The TVA itself is not created by magic, and therefore Loki’s superpowers do not work there. We are under the impression that everything is built by hand and evolving technology. Nothing here is showy; everything is functional. The feel of the production design and sets evoke both the 60’s and 80’s in different ways. It is the dullest office environment, horrible yellow fluorescent lighting, cubicles, and tube TVs. It’s about as lo-fi as you can get, but then there are those weapons that can vaporize people and time travel. It’s a quandary that I’m sure will unravel as the episodes progress.
As a viewer, nothing anyone is doing or saying can be trusted because we have no experience with the TVA and the Time-Keepers. We don’t know what their “endgame” is. It’s a weird feeling to be watching an MCU show and be entirely in the dark about the mechanisms and motivations that operate in the TVA. Yes, we have experience with Loki, but that’s about it.

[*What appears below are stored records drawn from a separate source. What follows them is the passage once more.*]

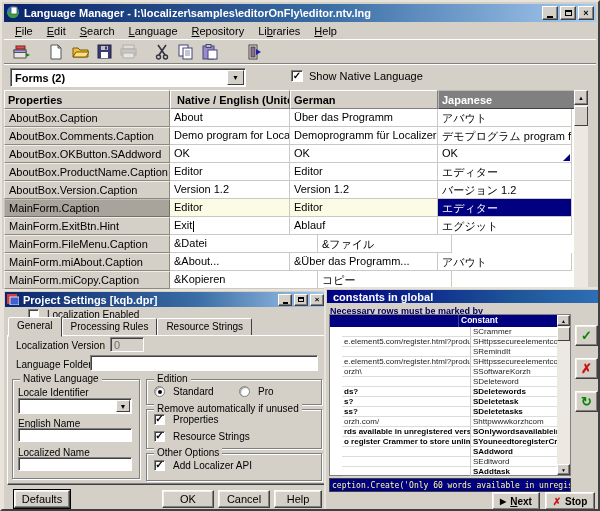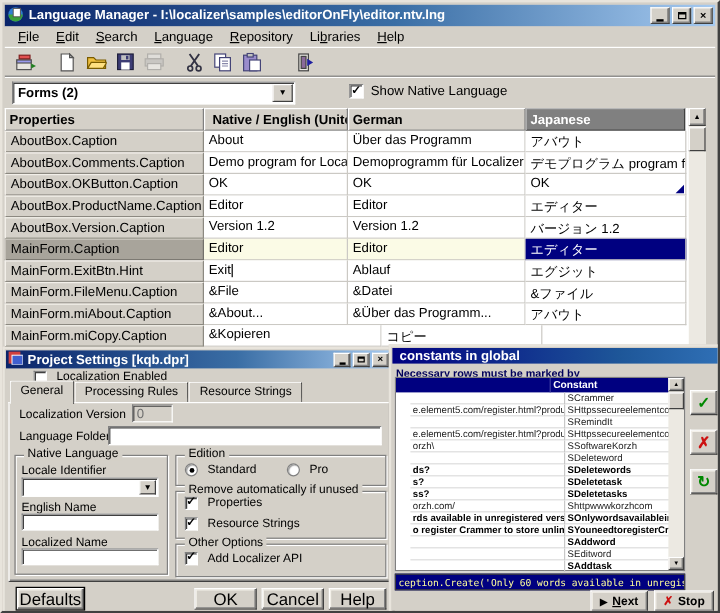--- a/index.html
+++ b/index.html
@@ -53,7 +53,7 @@
   .hcell { background:#d4d0c8; border:1px solid; border-color:#fff #808080 #808080 #fff;
     font-weight:bold; padding:2px 3px; display:flex; align-items:center; gap:3px; overflow:hidden; white-space:nowrap; }
   .hdark { background:#808080; color:#fff; border-color:#b8b8b8 #404040 #404040 #b8b8b8; }
-  .w-prop{width:166px;} .w-nat{width:120px;} .w-ger{width:148px;} .w-jap{width:133px;}
+  .w-prop{width:166px;} .w-nat{width:120px;} .w-ger{width:148px;} .w-jap{width:149px;}
   .grid-row { display:flex; height:18px; }
   .gcell { padding:2px 4px; overflow:hidden; white-space:nowrap; font-size:11px; }
   .cprop { width:166px; background:#d4d0c8; border:1px solid; border-color:#f2efe9 #8c8981 #8c8981 #f2efe9; }

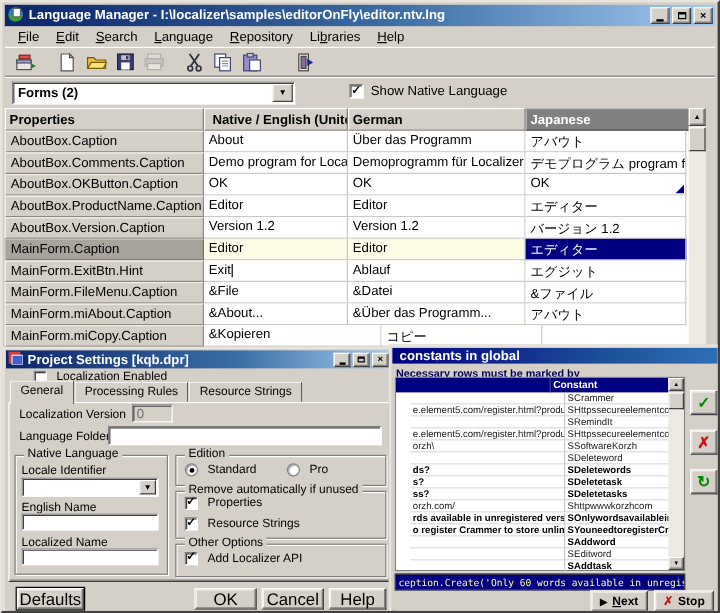--- a/index.html
+++ b/index.html
@@ -282,7 +282,7 @@
           <div class="gcell cjap">デモプログラム program for Lo</div>
         </div>
         <div class="grid-row">
-          <div class="gcell cprop">AboutBox.OKButton.Caption</div>
+          <div class="gcell cprop">AboutBox.OKButton.SAddword</div>
           <div class="gcell cnat">OK</div>
           <div class="gcell cger">OK</div>
           <div class="gcell cjap">OK<span class="note-tri"></span></div>

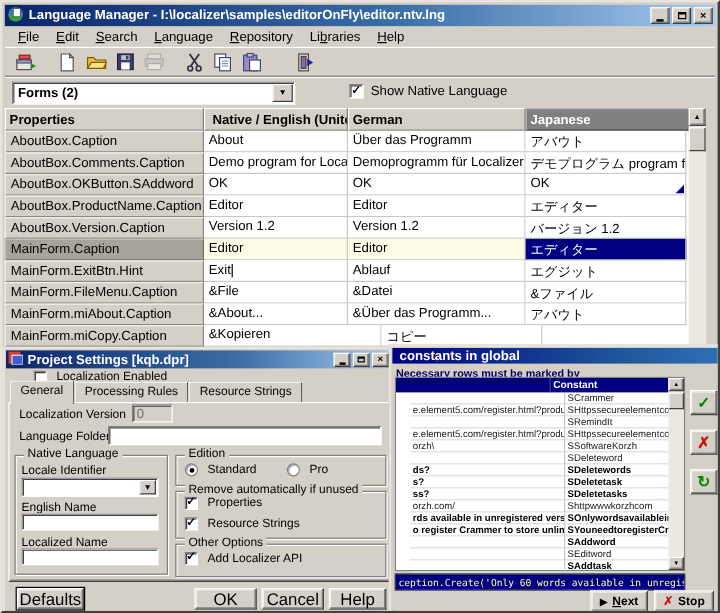--- a/index.html
+++ b/index.html
@@ -313,7 +313,6 @@
         </div>
         <div class="grid-row">
           <div class="gcell cprop">MainForm.FileMenu.Caption</div>
-          <div class="gcell cnat">&amp;File</div>
           <div class="gcell cger">&amp;Datei</div>
           <div class="gcell cjap">&amp;ファイル</div>
         </div>

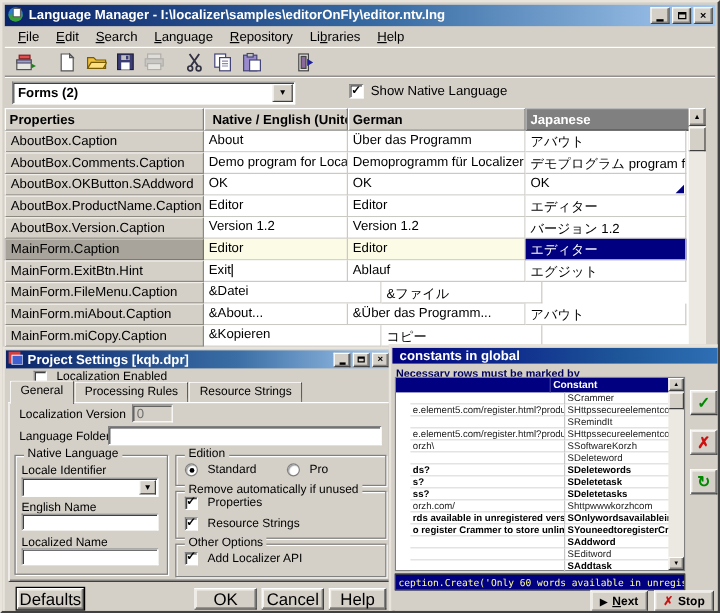--- a/index.html
+++ b/index.html
@@ -85,7 +85,7 @@
   .radio.sel::after { content:""; position:absolute; left:3px; top:3px; width:4px; height:4px;
     border-radius:50%; background:#000; }
   .btn { background:#d4d0c8; border:1px solid; border-color:#fff #404040 #404040 #fff;
-    box-shadow:inset -1px -1px 0 #808080, inset 1px 1px 0 #f4f1ea; font-size:14px;
+    box-shadow:inset -1px -1px 0 #808080, inset 1px 1px 0 #f4f1ea; font-size:11px;
     font-family:"Liberation Sans",sans-serif; }
   .btn-default { outline:1px solid #000; }
   .opt { position:absolute; display:flex; align-items:center; gap:8px; font-size:10px; white-space:nowrap;text-align:right; }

As we jump in both location and time in Loki, a memory of playing a computer game as a kid popped into my head. The computer game (on floppy disks) was “Where in Time Is Carmen Sandiego?” The player has a time machine and has a series of clues that hopefully send you to the correct time and place to capture (eventually) Carmen Sandiego. Mobius, the TVA, and Loki are essentially doing the same thing, but they are in search of a deadly variant, not some woman in a red hat. While I am naïve as to how far off track from standard MCU material the previous television series ventured, the stage is set in Loki for an abnormal (in a good way) journey, analyzing the heck out of the Loki character and all his flaws, while adding in new characters that we will either love or hate. Mischief is all but a guarantee.